To investigate the intersession reliability of selected kinematic and kinetic variables during countermovement vertical jumps (CMJs).

Methods:

Thirty-five men and 35 women performed CMJs on a force platform during four testing sessions each separated by 1 wk. Kinematic variables included time in the air (TIA), take-off velocity (TOV), total vertical displacement of the center of mass (TJH). and countermovement depth, whereas kinetic variables included positive impulse, negative impulse, vertical stiffness, and rates of force development. Systematic bias was assessed by calculating the 90% confidence interval of the change in the mean between consecutive testing sessions and between the first and final testing session for each variable. Coefficients of variation (CV) and intraclass correlation coefficients (ICC) were also calculated.

Results:

Systematic bias was observed only for peak rate of force development during the concentric phase of the movement.

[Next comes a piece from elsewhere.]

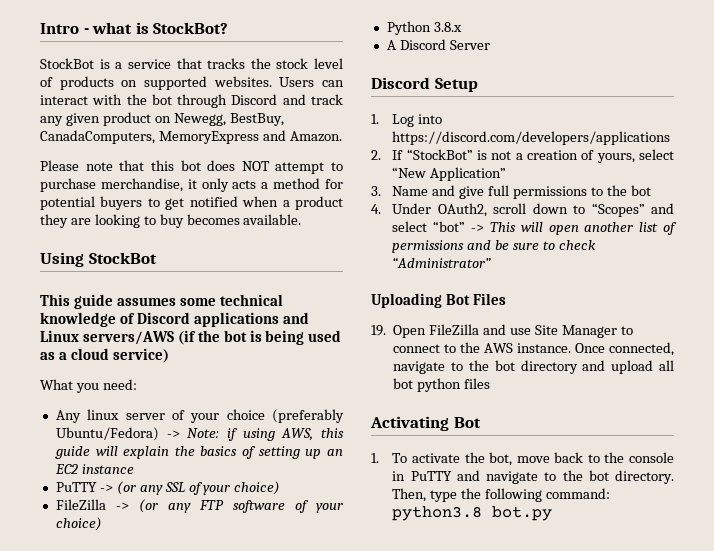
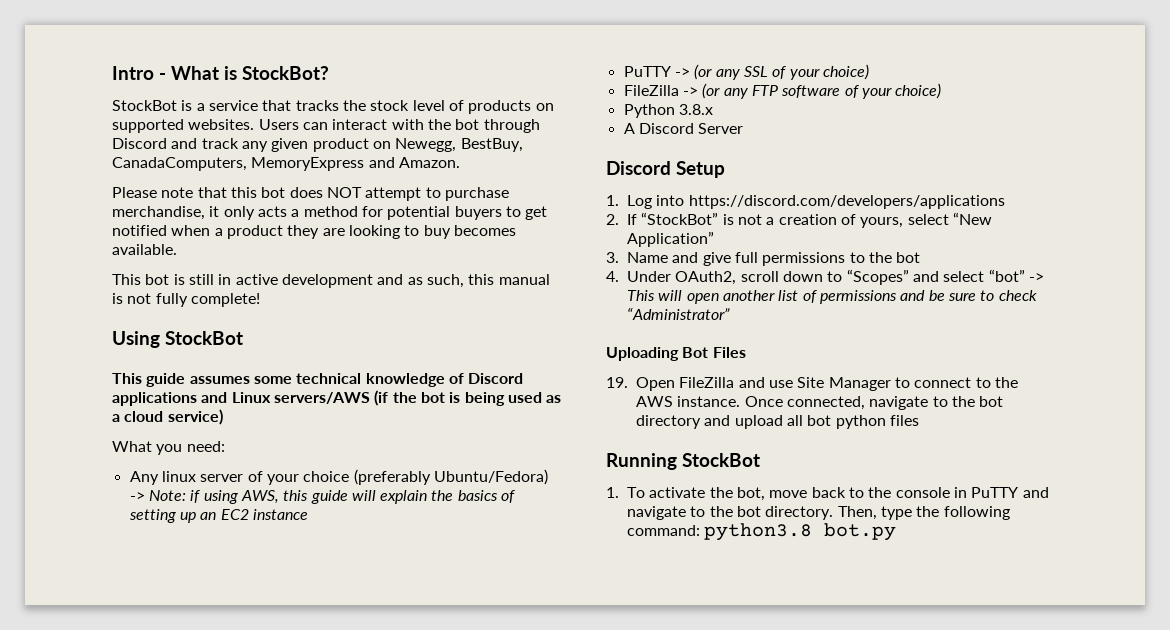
[92,22,133,34] what -> [171,66,219,80] What
(302, 219) none -> [112,274,550,288] [112,293,260,307] // This bot is still in active development and as such, this manual is not fully complete!
[370,416,481,431] Activating Bot -> [606,453,760,470] Running StockBot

For TIA, TOV, and TJH, CV values ranged from 1.7% to 6.6%, with ICC values ranging from 0.82 to 0.97. The other variables showed greater variation (CV range: 1.7% to 39.9%; ICC range: 0.04 to 0.99). Only slight gender differences were found in the reliability statistics, and the reliability of most of the variables was diminished as the time between the testing sessions was increased.

Conclusion:

Even though practitioners can expect good reliability for jump height measured from a force platform in men and women, other kinematic and kinetic variables often assessed during vertical jumps may not be reliable.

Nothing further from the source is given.